**ASSIGNMENT**
Return the records word for word. Any pictures in them are not part of the copy.

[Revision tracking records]
- - -

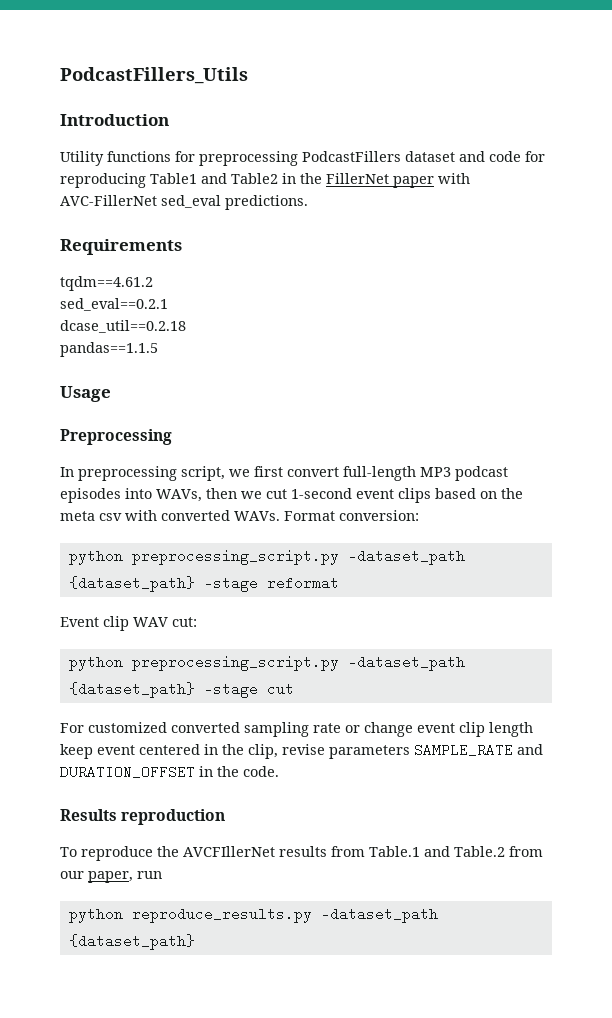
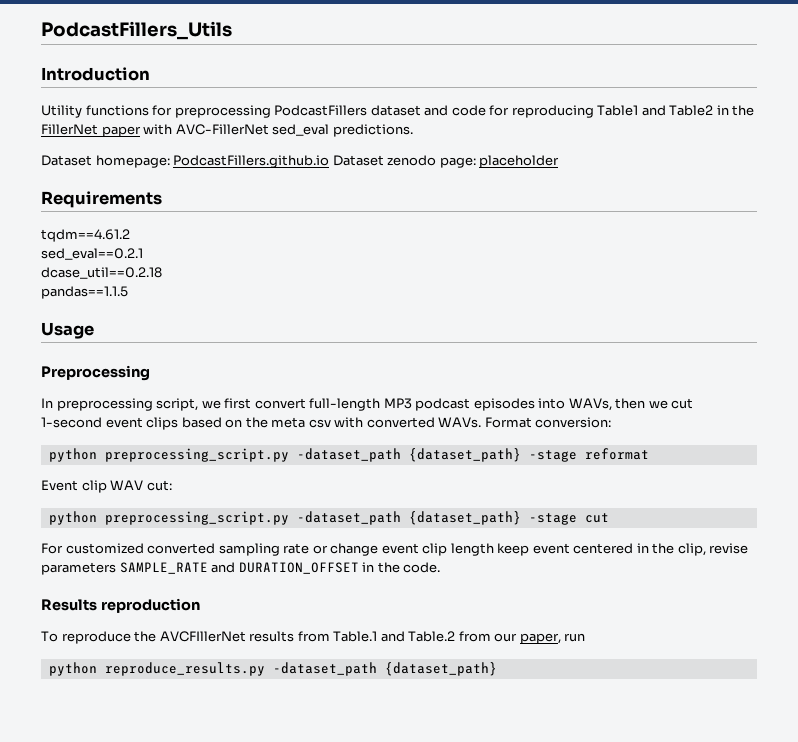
(308, 202) none -> [41,155,560,168] // Dataset homepage: PodcastFillers.github.io Dataset zenodo page: placeholder

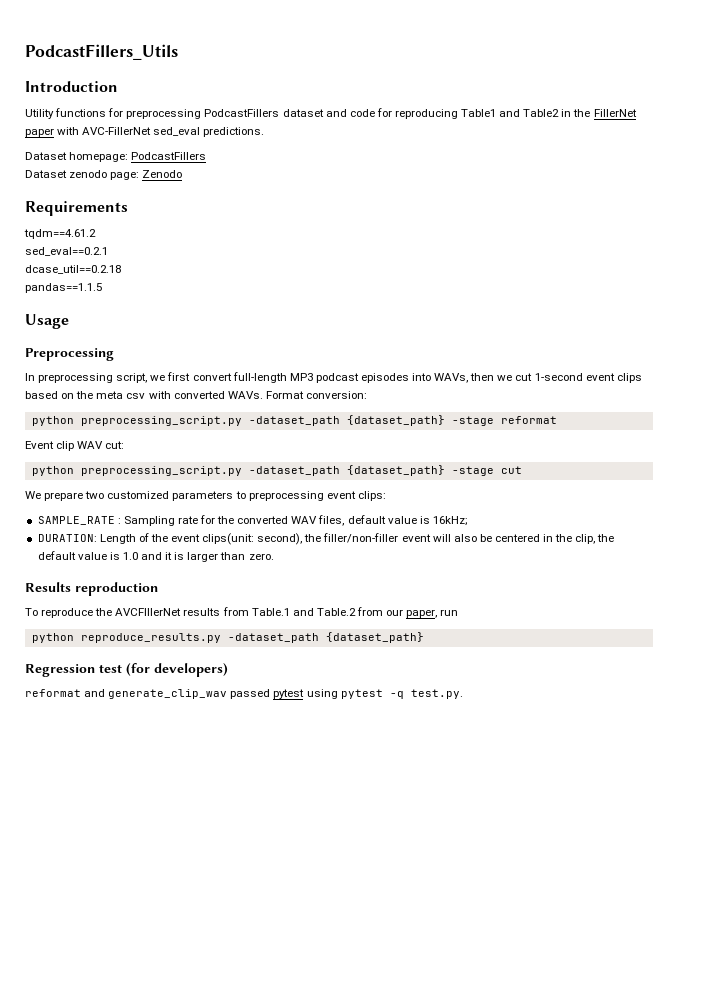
[173,155,330,168] PodcastFillers.github.io -> [131,152,207,160] PodcastFillers //
[479,155,560,168] placeholder -> [142,170,183,178] Zenodo
[41,543,749,556] [41,562,441,575] For customized converted sampling rate or change event clip length keep event centered in the clip, revise parameters SAMPLE_RATE and DURATION_OFFSET in the code. -> [25,491,386,501] [37,515,468,526] [37,533,615,545] [37,551,274,562] We prepare two customized parameters to preprocessing event clips: // SAMPLE_RATE : Sampling rate for the converted WAV files, default value is 16kHz; // DURATION: Length of the event clips(unit: second), the filler/non-filler event will also be centered in the clip, the default value is 1.0 and it is larger than zero.
(497, 669) none -> [25,663,228,677] [25,689,463,699] // Regression test (for developers) // reformat and generate_clip_wav passed pytest using pytest -q test.py.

- - -

**RESPONSE AREA**
(308, 202) none -> [41,155,560,168] // Dataset homepage: PodcastFillers.github.io Dataset zenodo page: placeholder

[173,155,330,168] PodcastFillers.github.io -> [131,152,207,160] PodcastFillers //
[479,155,560,168] placeholder -> [142,170,183,178] Zenodo
[41,543,749,556] [41,562,441,575] For customized converted sampling rate or change event clip length keep event centered in the clip, revise parameters SAMPLE_RATE and DURATION_OFFSET in the code. -> [25,491,386,501] [37,515,468,526] [37,533,615,545] [37,551,274,562] We prepare two customized parameters to preprocessing event clips: // SAMPLE_RATE : Sampling rate for the converted WAV files, default value is 16kHz; // DURATION: Length of the event clips(unit: second), the filler/non-filler event will also be centered in the clip, the default value is 1.0 and it is larger than zero.
(497, 669) none -> [25,663,228,677] [25,689,463,699] // Regression test (for developers) // reformat and generate_clip_wav passed pytest using pytest -q test.py.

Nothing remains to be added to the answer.